You are asked to repeat the listing word for word and to leave out its pictures.

****************

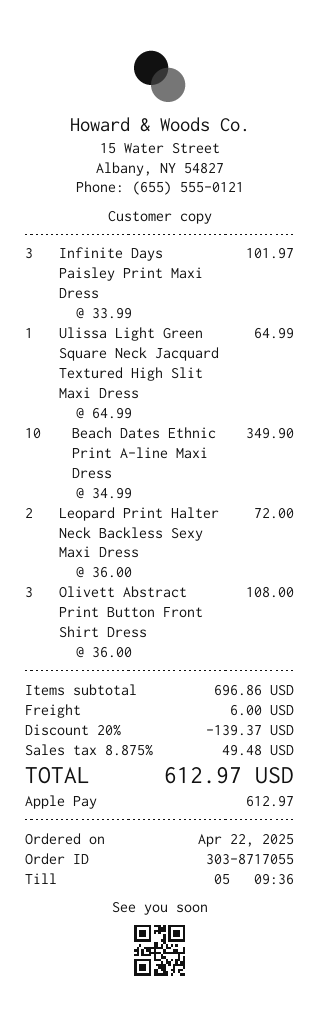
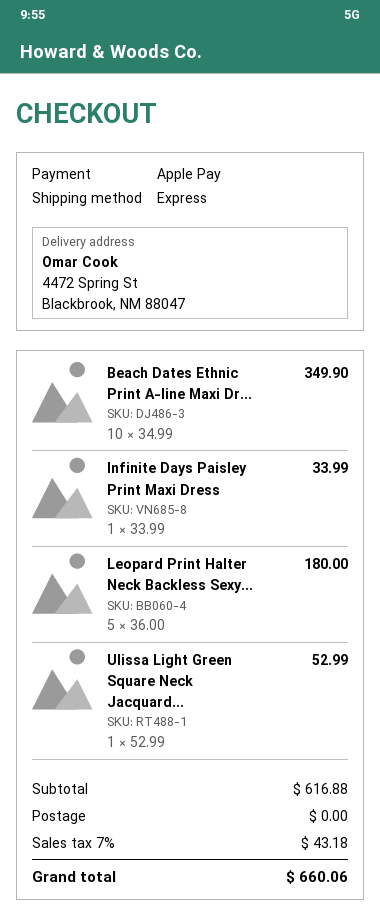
Infinite Days Paisley Print Maxi Dress: 3 x 33.99 = 101.97 -> 1 x 33.99 = 33.99
Ulissa Light Green Square Neck Jacquard Textured High Slit Maxi Dress: 1 x 64.99 = 64.99 -> 1 x 52.99 = 52.99
Leopard Print Halter Neck Backless Sexy Maxi Dress: 2 x 36.00 = 72.00 -> 5 x 36.00 = 180.00
Olivett Abstract Print Button Front Shirt Dress: 3 x 36.00 = 108.00 -> none
subtotal: 696.86 -> 616.88
discount: 20% = 139.37 -> none
shipping: 6.00 -> 0.00
tax: 8.875% = 49.48 -> 7% = 43.18
total: 612.97 -> 660.06

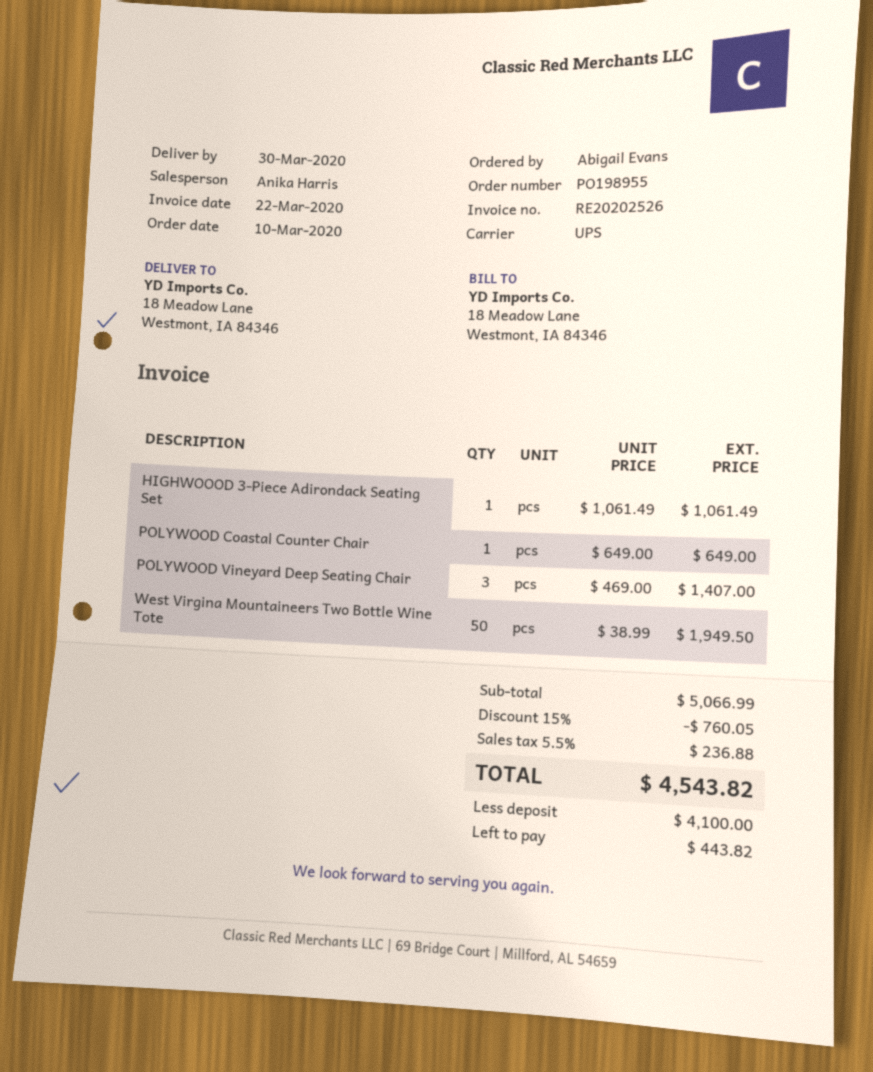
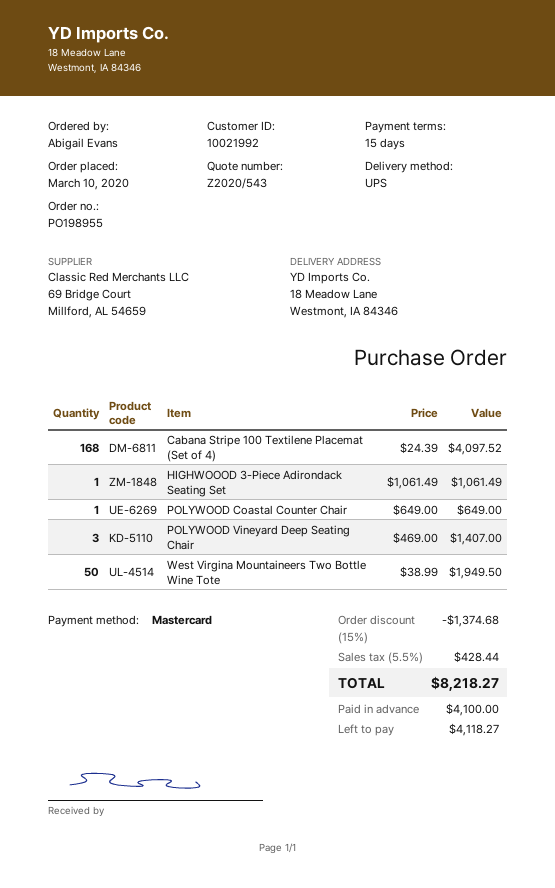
Cabana Stripe 100 Textilene Placemat (Set of 4): none -> 168 x 24.39 = 4097.52
discount: 15% = 760.05 -> 15% = 1374.68
tax: 5.5% = 236.88 -> 5.5% = 428.44
total: 4543.82 -> 8218.27
balance: 443.82 -> 4118.27

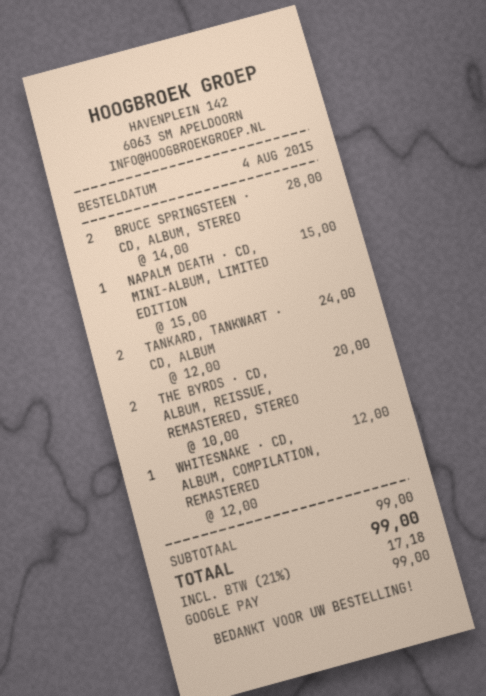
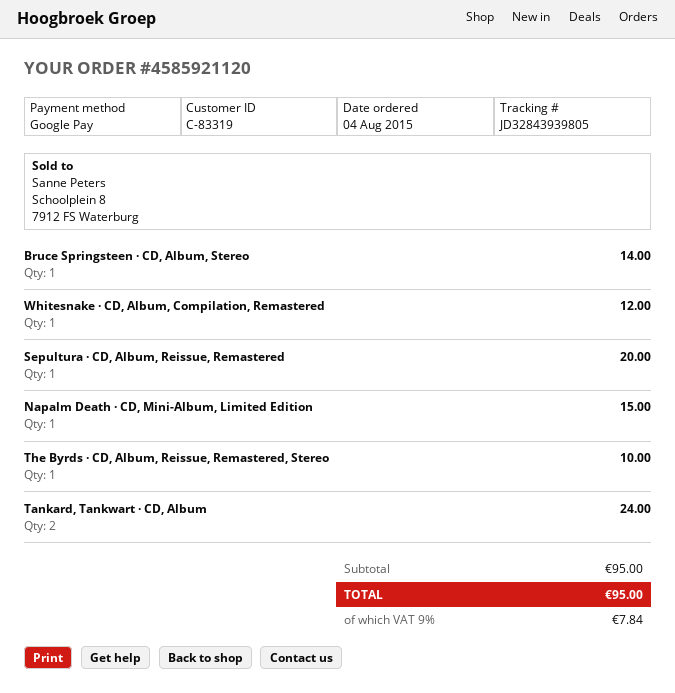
BRUCE SPRINGSTEEN · CD, ALBUM, STEREO: 2 for 28.00 -> 1 for 14.00
THE BYRDS · CD, ALBUM, REISSUE, REMASTERED, STEREO: 2 for 20.00 -> 1 for 10.00
Sepultura · CD, Album, Reissue, Remastered: none -> 1 for 20.00
subtotal: 99.00 -> 95.00
tax: 21% = 17.18 -> 9% = 7.84
total: 99.00 -> 95.00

****************

→ **Task result**
Infinite Days Paisley Print Maxi Dress: 3 x 33.99 = 101.97 -> 1 x 33.99 = 33.99
Ulissa Light Green Square Neck Jacquard Textured High Slit Maxi Dress: 1 x 64.99 = 64.99 -> 1 x 52.99 = 52.99
Leopard Print Halter Neck Backless Sexy Maxi Dress: 2 x 36.00 = 72.00 -> 5 x 36.00 = 180.00
Olivett Abstract Print Button Front Shirt Dress: 3 x 36.00 = 108.00 -> none
subtotal: 696.86 -> 616.88
discount: 20% = 139.37 -> none
shipping: 6.00 -> 0.00
tax: 8.875% = 49.48 -> 7% = 43.18
total: 612.97 -> 660.06

Cabana Stripe 100 Textilene Placemat (Set of 4): none -> 168 x 24.39 = 4097.52
discount: 15% = 760.05 -> 15% = 1374.68
tax: 5.5% = 236.88 -> 5.5% = 428.44
total: 4543.82 -> 8218.27
balance: 443.82 -> 4118.27

BRUCE SPRINGSTEEN · CD, ALBUM, STEREO: 2 for 28.00 -> 1 for 14.00
THE BYRDS · CD, ALBUM, REISSUE, REMASTERED, STEREO: 2 for 20.00 -> 1 for 10.00
Sepultura · CD, Album, Reissue, Remastered: none -> 1 for 20.00
subtotal: 99.00 -> 95.00
tax: 21% = 17.18 -> 9% = 7.84
total: 99.00 -> 95.00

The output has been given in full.